This November, Question 2 on the Nevada ballot seeks to regulate marijuana like alcohol. The initiative seeks to legalize possession of up to one ounce of marijuana for those age 21 and older and allows cultivation of six plants to anyone who does not live within 25 miles of a retail marijuana store. The initiative also authorizes a licensed retail and manufacturing industry and provides for a 15 percent excise tax on wholesale sales.
The Coalition to Regulate Marijuana Like Alcohol is backed by the Marijuana Policy Project (MPP), which is also working to advance legalization initiatives in Massachusetts and Arizona. The Coalition in Nevada has raised close to $285,500 this year, according to a June 11 filing with the state. Supporters of the initiative include 10 current members of the state legislature, including State Senate Minority Leader Aaron Ford, who represents Las Vegas.
“I believe that a legal, regulated recreational marijuana market will help eliminate a significant portion of the criminal drug trade, while providing significant new tax revenue to our state,” Ford said.
Opponents to the initiative include the Las Vegas Review-Journal, which formerly supported legal marijuana but changed their editorial position after being purchased by Sheldon Adelson, owner of the Las Vegas Sands Hotel and Casino and a major financial supporter of conservative Republican presidential candidates, including Mitt Romney and Newt Gingrich. Adelson also provided financial support in opposition to a medical marijuana initiative in Florida in 2014.
The Las Vegas Review-Journal now argues that marijuana is dangerous because it has “nearly 500 dangerous chemicals,” “more tars and cancer-causing agents than tobacco smoke” and is “both addictive . . . and a gateway to other, more deadly drugs.” The editorial goes on to argue that legalization is not working well in Colorado, bringing in less taxes than projected, straining health-care facilities with “marijuana-related emergency room visits by out-of-state visitors.” Finally, the paper argues that hardly anyone is incarcerated for marijuana possession anyway and that the legalization would only reduce the state prison population by “roughly 90 inmates.” As an interesting afterthought, the paper also points out the defeating the legalization initiative would have no impact on Nevada’s current medical marijuana laws, which would remain in effect.

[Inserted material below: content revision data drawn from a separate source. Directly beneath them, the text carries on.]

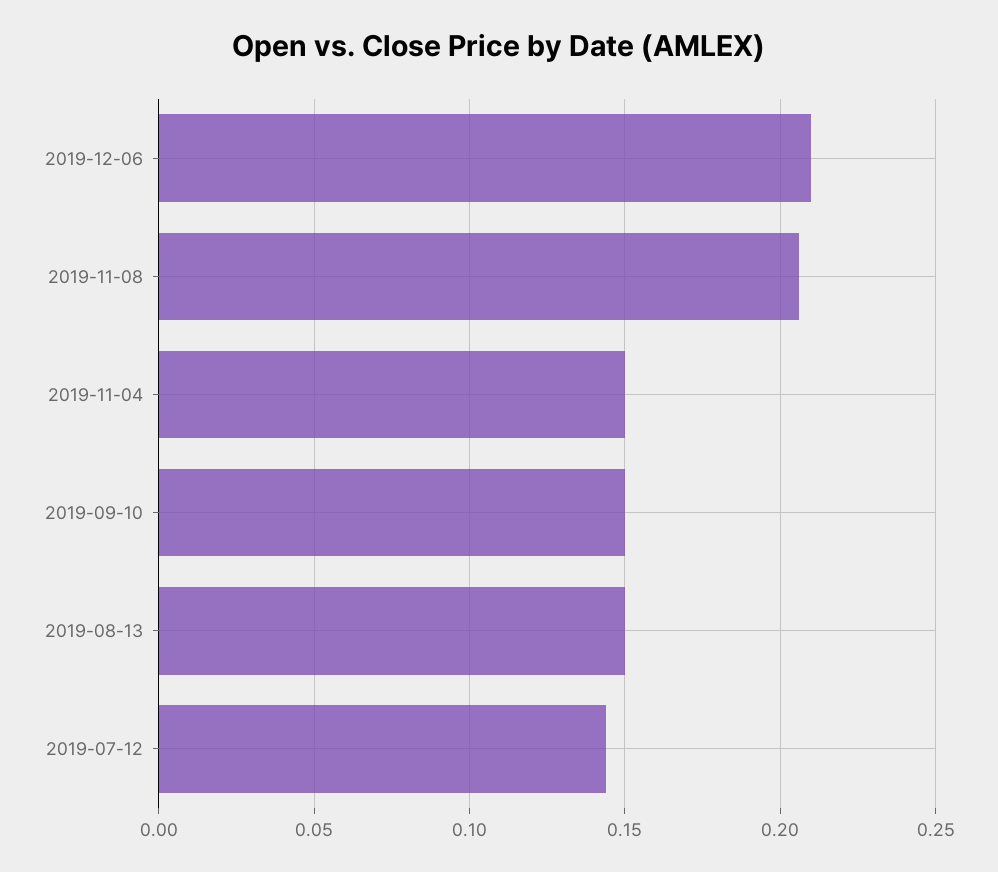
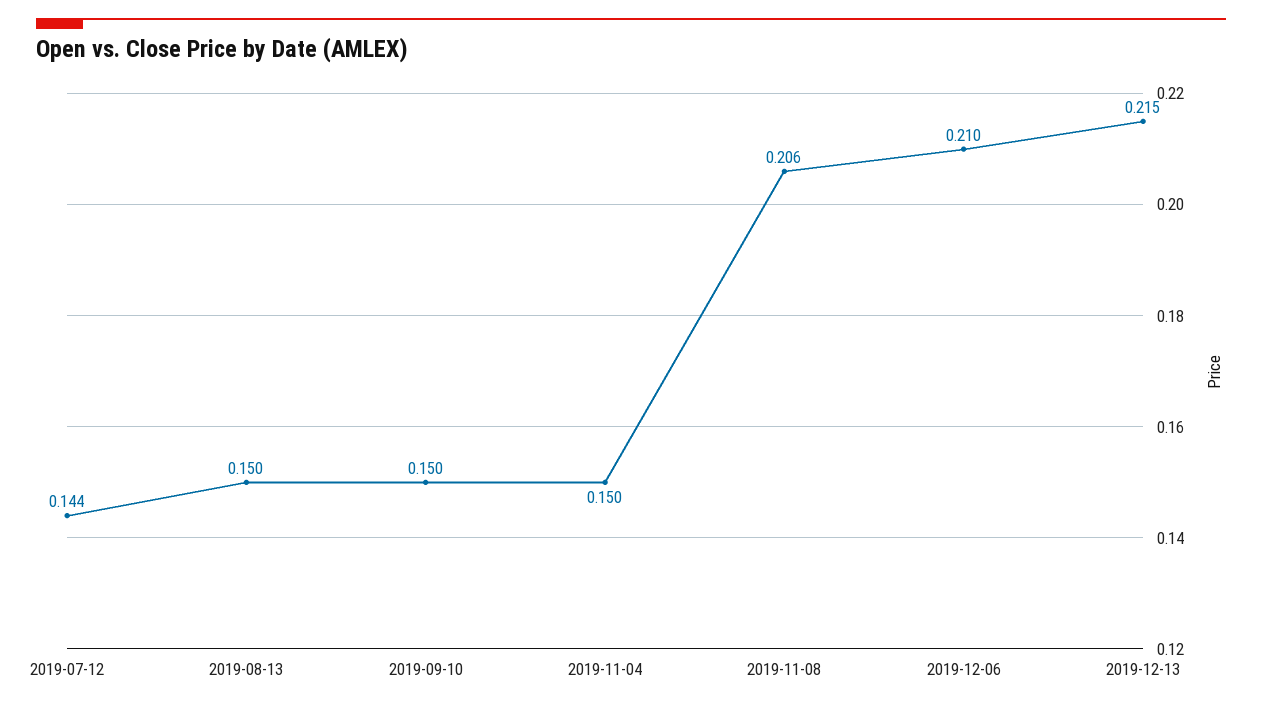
2019-12-13: none -> 0.215

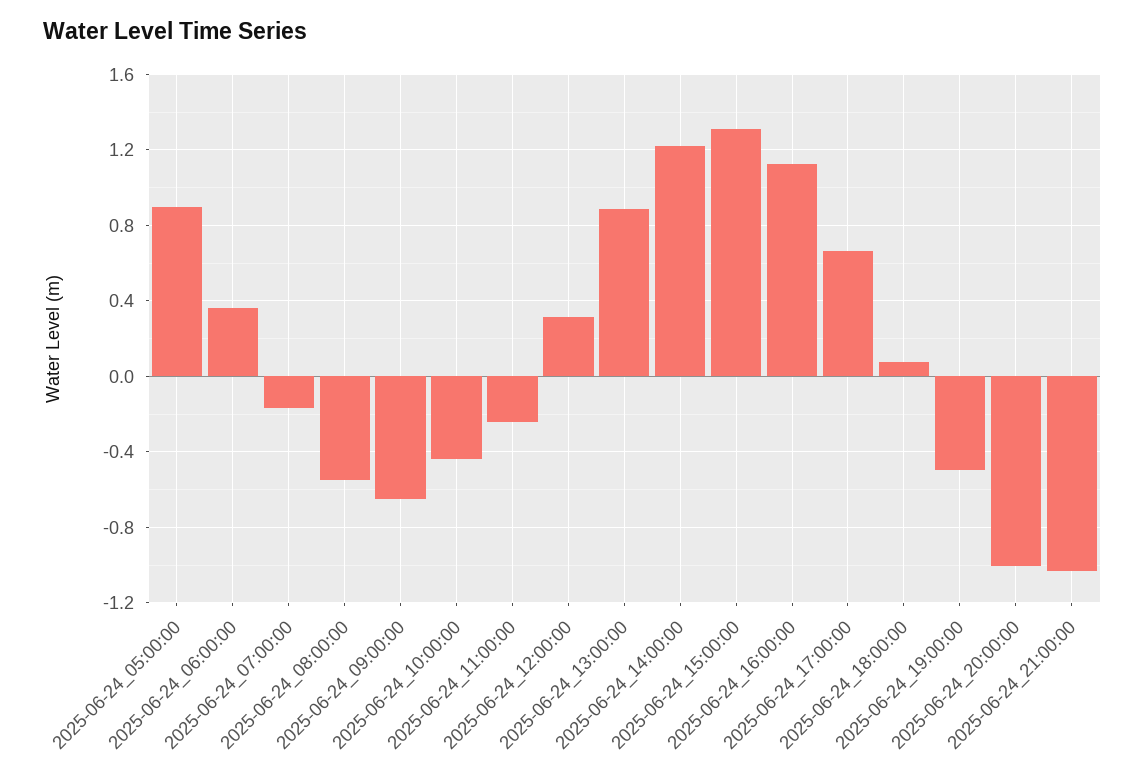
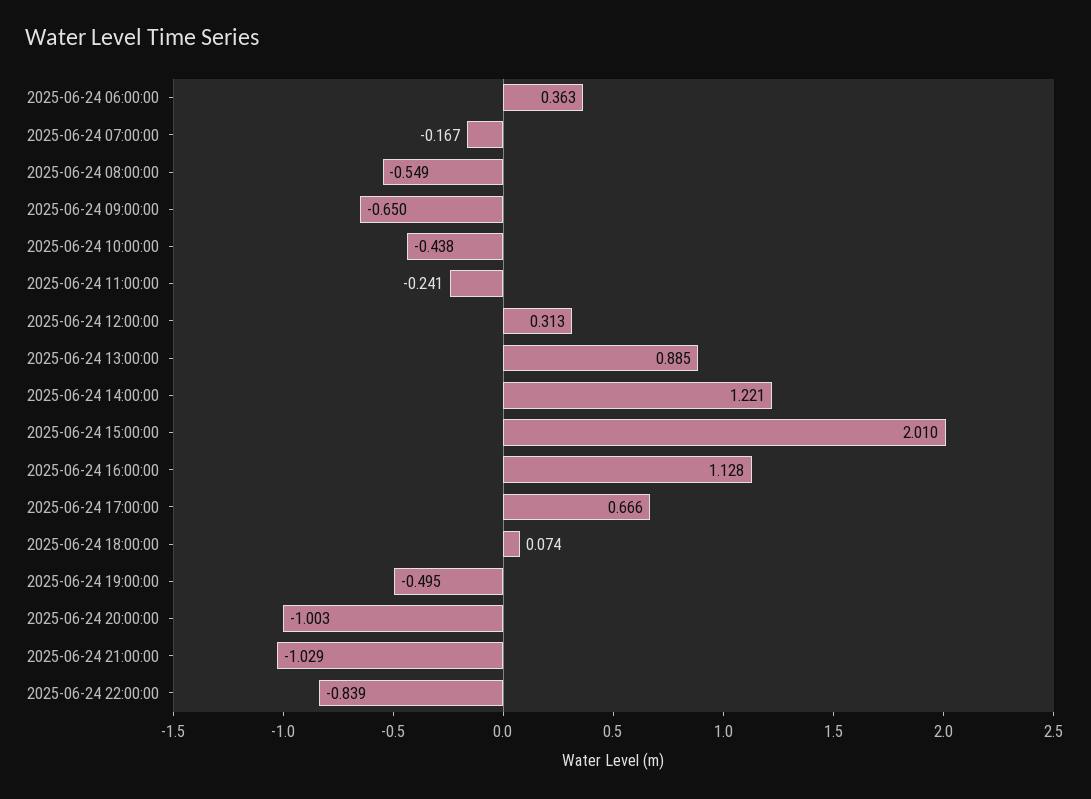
2025-06-24_05:00:00: 0.9 -> none
2025-06-24_15:00:00: 1.3 -> 2.01
2025-06-24 22:00:00: none -> -0.839

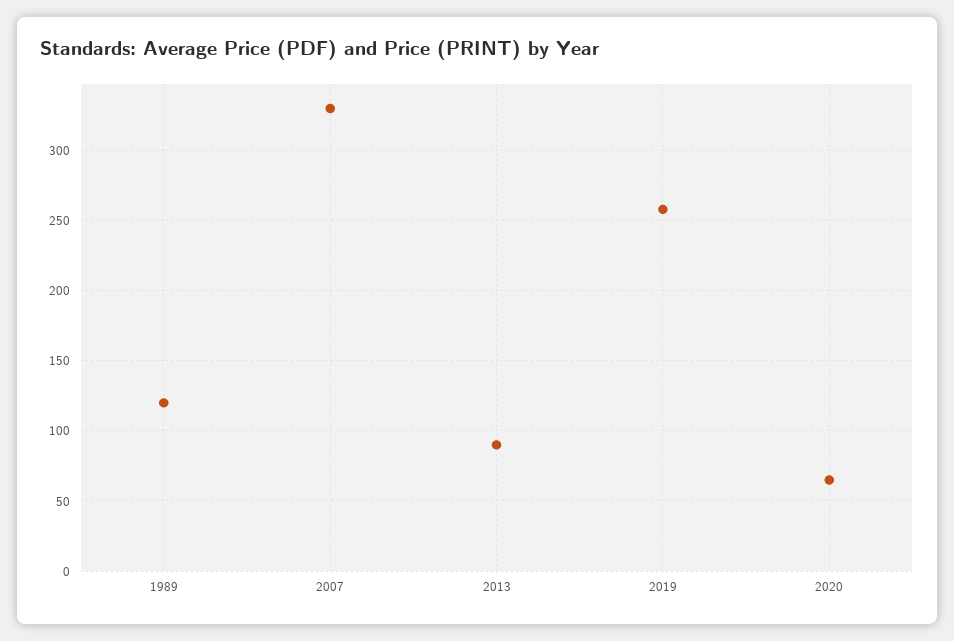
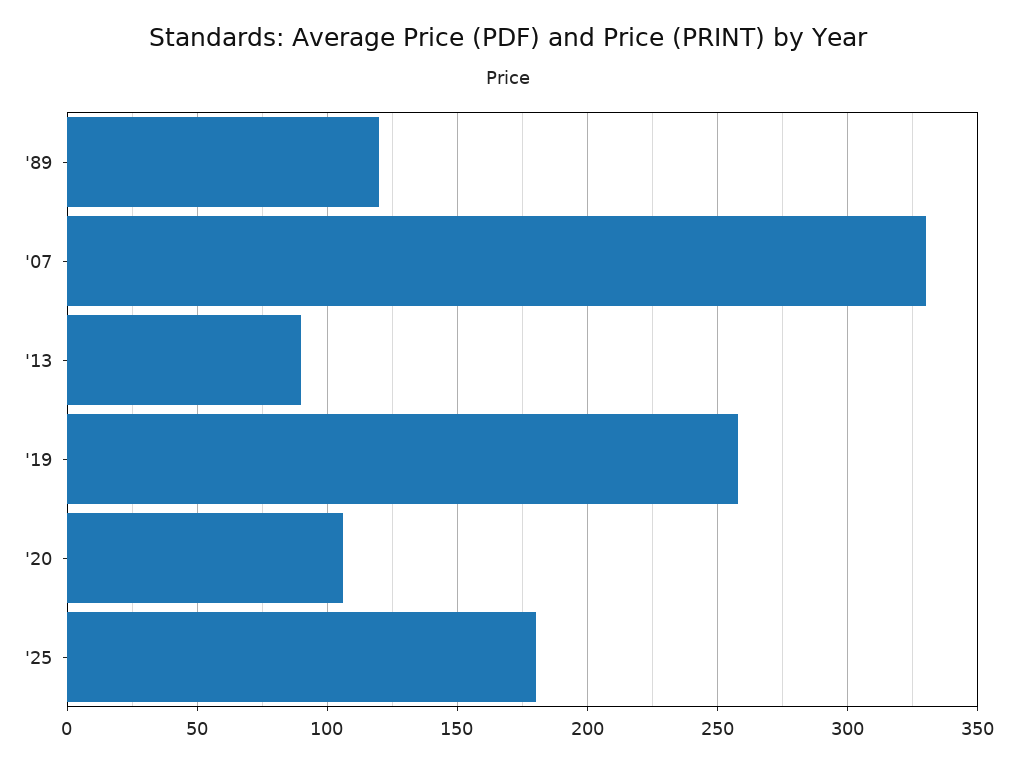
2020: 65 -> 105
'25: none -> 180

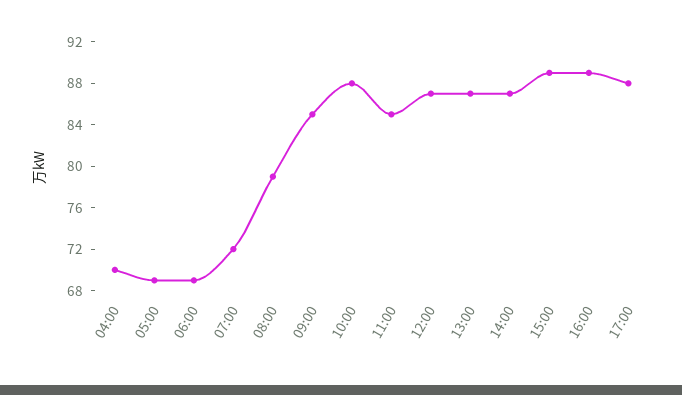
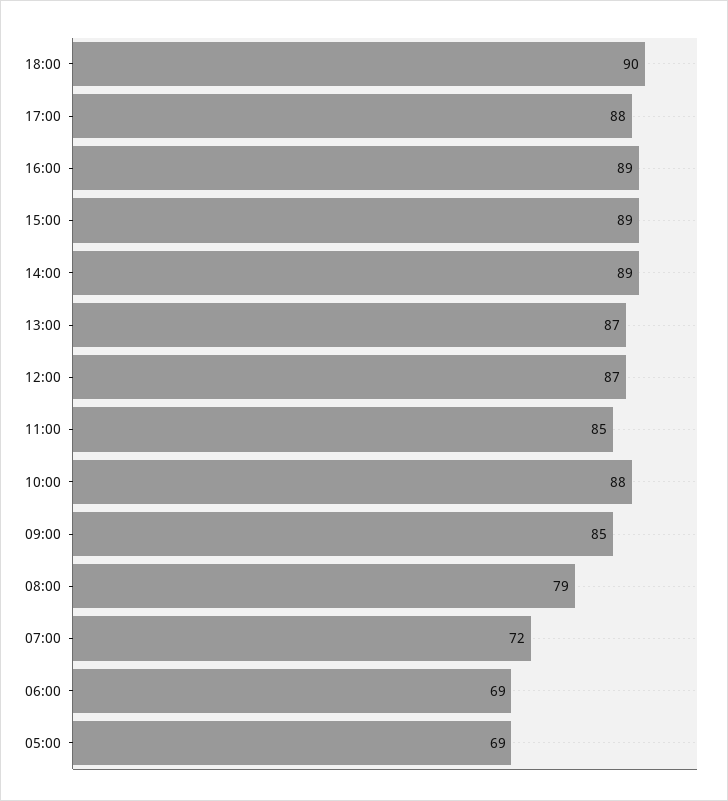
04:00: 70 -> none
14:00: 87 -> 89
18:00: none -> 90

Marijuana arrests in Nevada have been dropping steadily since reaching a historic high in 2010 with 10,444 arrests, of which 9,201 were for possession. However, in 2014, Nevada still arrested 6,285 people for marijuana offenses, 5,221 for possession. Furthermore, the arrest rate for blacks in Nevada for marijuana possession (727 per 100,000) is nearly 5 times the arrest rate for whites (150 per 100,000). Also, since 2010, Nevada has arrested on average 1,135 people each year for marijuana sales.
One of the more interesting arguments against Question 2 was published in the Elko Daily Free Press by Jim Hartman, president of Nevadans for Responsible Drug Policy. Hartman argues that the initiative is not “a Nevada-based libertarian effort” but instead “special interest business plans crafted by and for large marijuana industry donors.” His critique is that the initiative is an attempt to bypass the legislative process where “Big Marijuana’s” proposals would be subject to more “scrutiny and compromise.” Because after all, state legislatures are free from influence from financial campaign contributions and commercial lobbying interests, aren’t they?
When it comes to criminal justice costs, Hartman echoes the argument in Adelson’s newspaper: Big Marijuana “spinners in Colorado peddled the tale that too much tax money, cop time and space are wasted on incarcerating marijuana users. Maybe that was true three decades ago, but today it’s a myth. According to the Bureau of Justice statistics, only 0.7 percent of all state inmates are behind bars for simple marijuana possession.”
The other line of attack for legalization opponents is that a regulated market does not really end illicit activity, that even in Colorado the black market has not disappeared. This argument fails to acknowledge the impact of legalization and regulation on the size of illicit marijuana markets. Indeed, the same argument can be made about the gambling industry that has made Adelson rich—it hasn’t really ended illegal gambling. And for that matter, the same is true about legalized alcohol and tobacco as various illegal markets exist for those products.
Marijuana legalization will be good for Nevada, the Silver State, and its voters will consider the arguments for and against Question 2 and decide the matter this November.